Figure 3Association of baseline gut bacterial motility and fimbrial gene abundance with neutralising antibody response to CoronaVac and BNT162b2 vaccines at 1 month after second dose of vaccination. (A) Association of baseline gut bacterial motility (based on bacterial relative abundance and bacterial motility phenotype, the Methods section) with neutralising antibody response at 1 month after second dose of vaccination. (B) Association of flagellum-dependent cell motility (GO:0071973) of baseline gut microbiome with neutralising antibody response at 1 month after second dose of vaccination. (C) Association of fimbrial gene abundance (GO:0009289) of baseline gut microbiome with neutralising antibody response at 1 month after second dose of vaccination. CoronaVac (n=37): high-responders, n=16; low responders, n=21. BNT162b2 (n=101) highest tier, n=25; others, n=76. sVNT-10: sVNT level of 10-fold diluted plasma; sVNT-200: sVNT level of 200-fold diluted plasma. Correlation between motility/fimbrial gene abundance and sVNT data was examined using Spearman’s correlation test. Regression lines with 95% CI (grey area) were shown on scatter plots. Comparison between high versus low responder groups/highest tier versus others was made using Wilcoxon’s rank-sum test (two-sided). Elements on boxplots: centre line, median; box limits, upper and lower quartiles; whiskers, 1.5×IQR; points, outliers. sVNT, surrogate virus neutralisation test.

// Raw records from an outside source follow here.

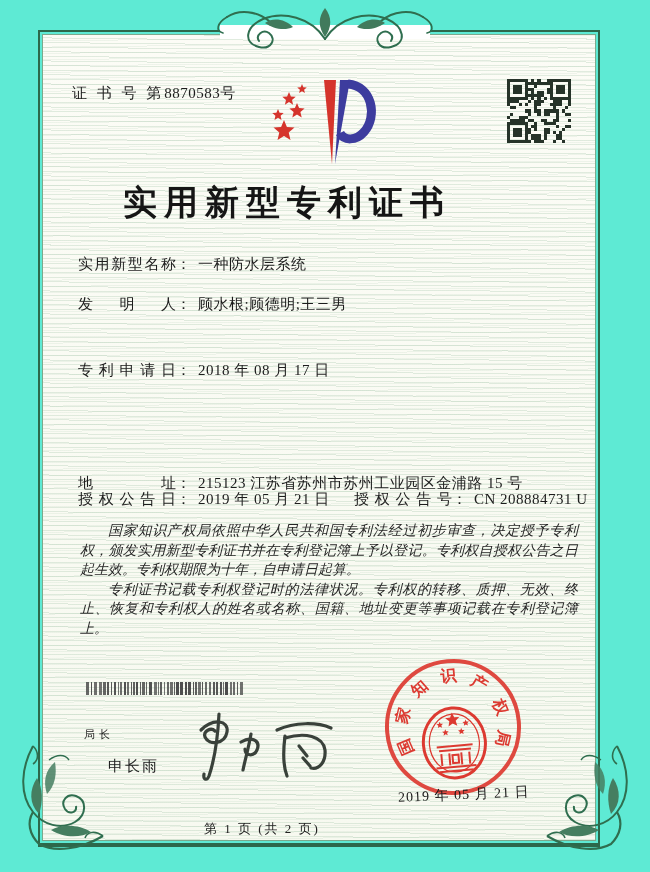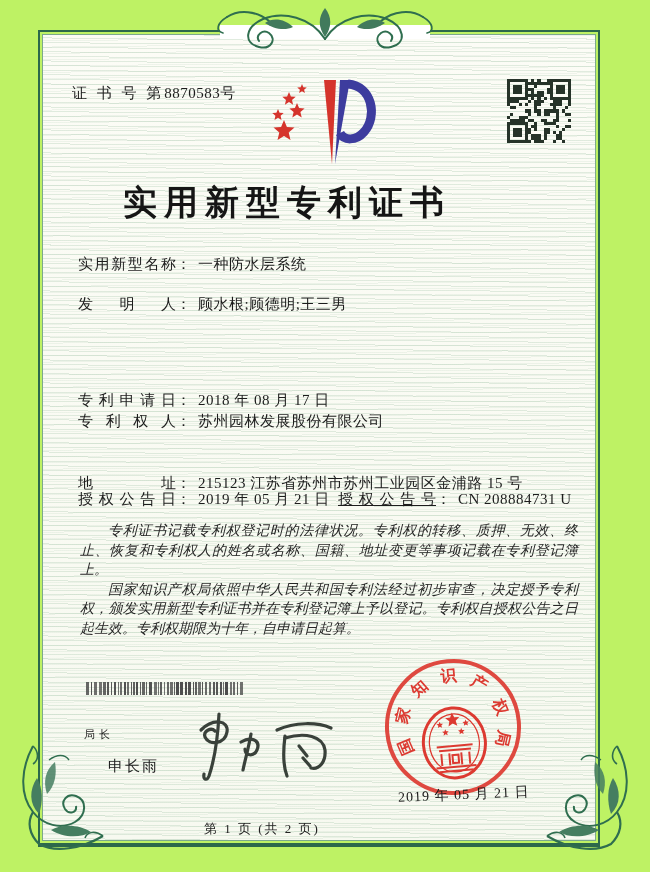--- a/index.html
+++ b/index.html
@@ -5,7 +5,7 @@
   html,body{margin:0;padding:0;}
   body{width:650px;height:872px;overflow:hidden;background:#ffffff;
        font-family:"Liberation Serif","DejaVu Serif",serif;}
-  .page{position:relative;width:650px;height:872px;background:#bef264;}
+  .page{position:relative;width:650px;height:872px;background:#5eead4;}
 
   
   .watermark{position:absolute;left:42px;top:34px;width:554px;height:806px;

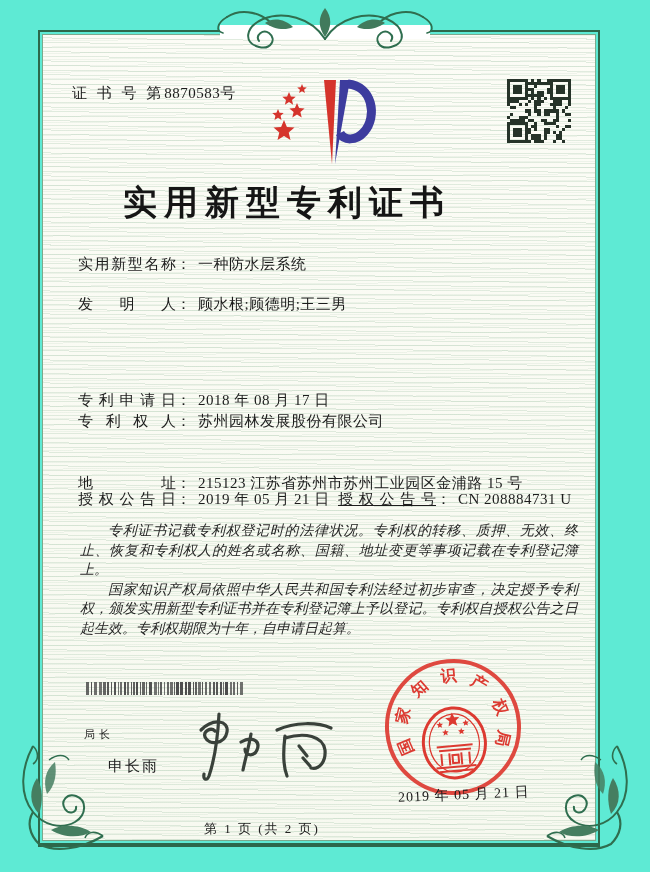--- a/index.html
+++ b/index.html
@@ -372,7 +372,7 @@
   <div class="row" style="top:255px">
     <span class="flabel">实用新型名称</span><span class="colon">：</span><span class="fvalue">一种防水层系统</span>
   </div>
-  <div class="row" style="top:391px">
+  <div class="row" style="top:361px">
     <span class="flabel">专利申请日</span><span class="colon">：</span><span class="fvalue">2018 年 08 月 17 日</span>
   </div>
   <div class="row" style="top:412px">

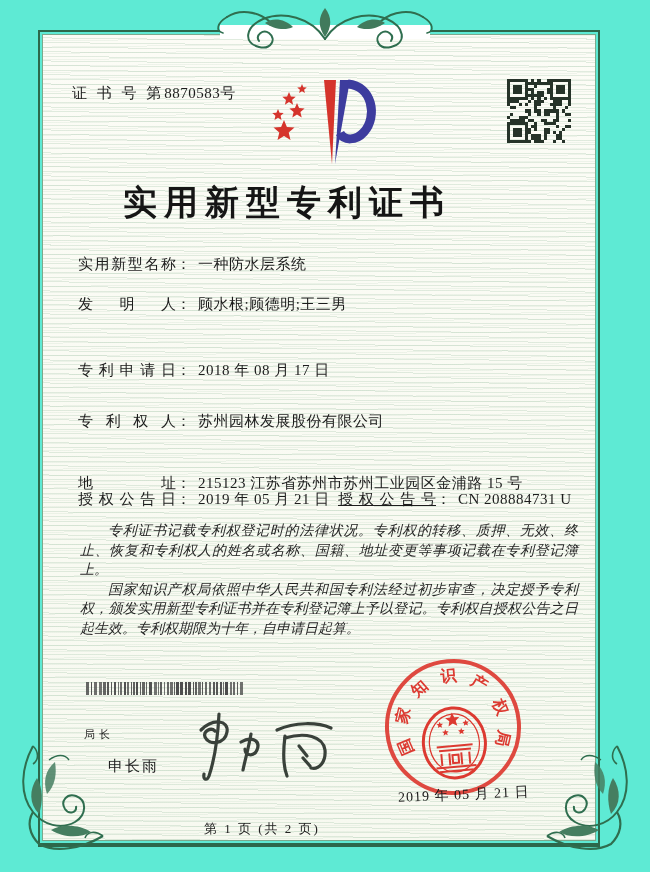--- a/index.html
+++ b/index.html
@@ -375,9 +375,6 @@
   <div class="row" style="top:361px">
     <span class="flabel">专利申请日</span><span class="colon">：</span><span class="fvalue">2018 年 08 月 17 日</span>
   </div>
-  <div class="row" style="top:412px">
-    <span class="flabel">专利权人</span><span class="colon">：</span><span class="fvalue">苏州园林发展股份有限公司</span>
-  </div>
   <div class="row" style="top:474px">
     <span class="flabel">地址</span><span class="colon">：</span><span class="fvalue">215123 江苏省苏州市苏州工业园区金浦路 15 号</span>
   </div>

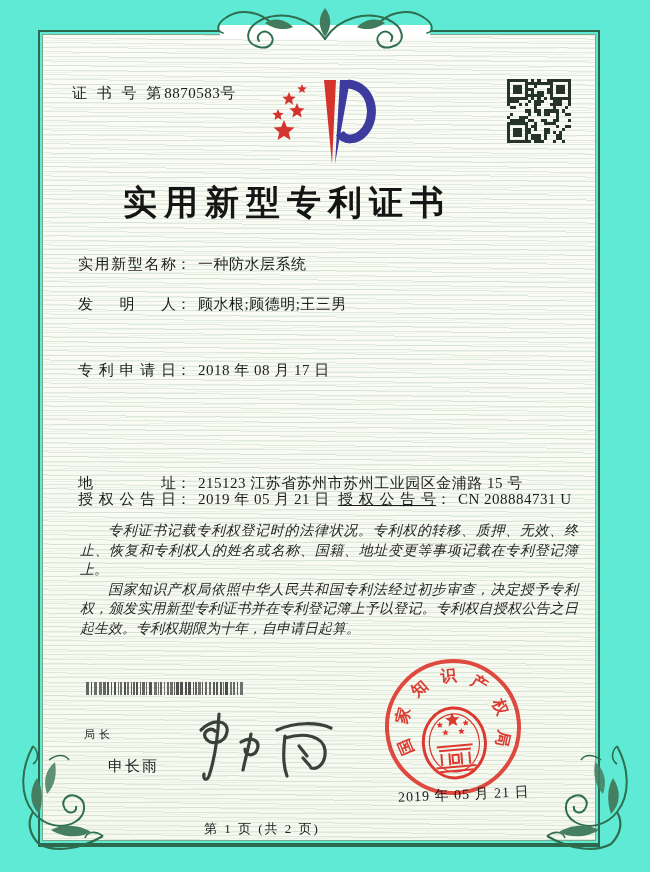--- a/index.html
+++ b/index.html
@@ -38,7 +38,7 @@
   .colon{margin-right:7px;}
   .fvalue{letter-spacing:.5px;}
   .fvalue.fixed{display:inline-block;width:136px;}
-  .flabel.second{margin-left:4px;text-decoration:underline;}
+  .flabel.second{margin-left:20px;}
 
   .paras{position:absolute;left:80px;top:521px;width:498px;font-size:14px;
     line-height:19.5px;font-style:italic;color:#262626;text-align:justify;}

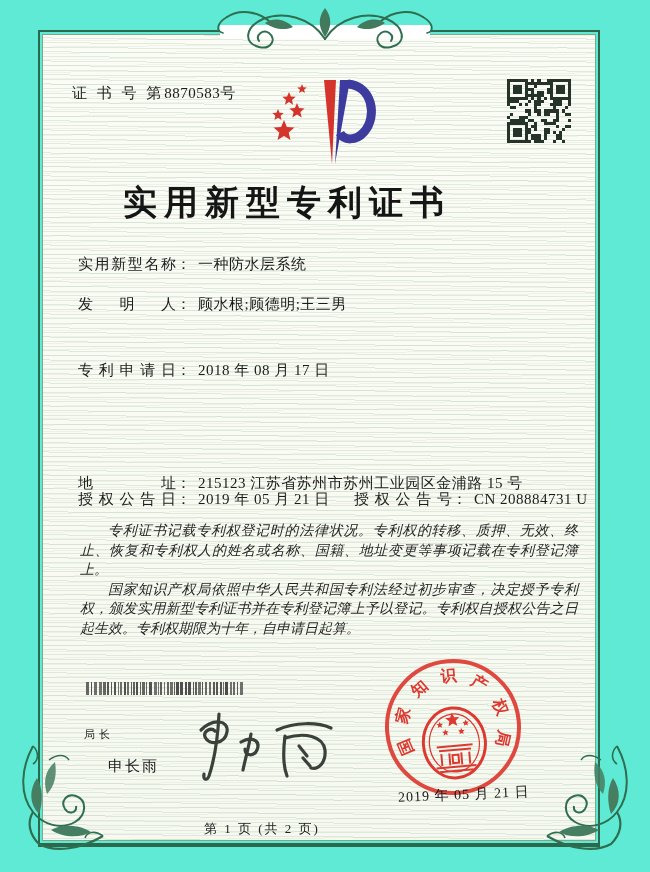--- a/index.html
+++ b/index.html
@@ -383,8 +383,8 @@
   </div>
 
   <div class="paras">
+    <p>国家知识产权局依照中华人民共和国专利法经过初步审查，决定授予专利权，颁发实用新型专利证书并在专利登记簿上予以登记。专利权自授权公告之日起生效。专利权期限为十年，自申请日起算。</p>
     <p>专利证书记载专利权登记时的法律状况。专利权的转移、质押、无效、终止、恢复和专利权人的姓名或名称、国籍、地址变更等事项记载在专利登记簿上。</p>
-    <p>国家知识产权局依照中华人民共和国专利法经过初步审查，决定授予专利权，颁发实用新型专利证书并在专利登记簿上予以登记。专利权自授权公告之日起生效。专利权期限为十年，自申请日起算。</p>
   </div>
 
   <svg class="barcode" viewBox="0 0 160 13" preserveAspectRatio="none" shape-rendering="crispEdges">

Figure 4Weight status modifies the assocaitions between baseline gut bacterial species and immune response in CoronaVac vaccinees at 1 month after second dose of vaccination. Immune response and ORs to be high responders separated by baseline bacterial abundance within weight strata (A) by Bifidobacterium adolescentis abundance. (B) By Butyricimonas virosa abundance (C) by Adlercreutzia equolifaciens abundance. (D) by Asaccharobacter celatus abundance. sVNT-10: sVNT of 10-fold diluted plasma. Sample size per group was indicated on the figure. Comparisons between subgroups were done using Dunn’s test (one sided) with FDR correction. Model 1: crude model. Model 2: adjusted for age. Reference group: NW with high bacterial abundance. Elements on boxplots: centre line, median; box limits, upper and lower quartiles; whiskers, 1.5×IQR; points, outliers. Each OR was presented as an orange dot with a bar showing the 95% CI. NW, normal weight; FDR, false discovery rate; OWOB, overweight or obese; sVNT, surrogate virus neutralisation test.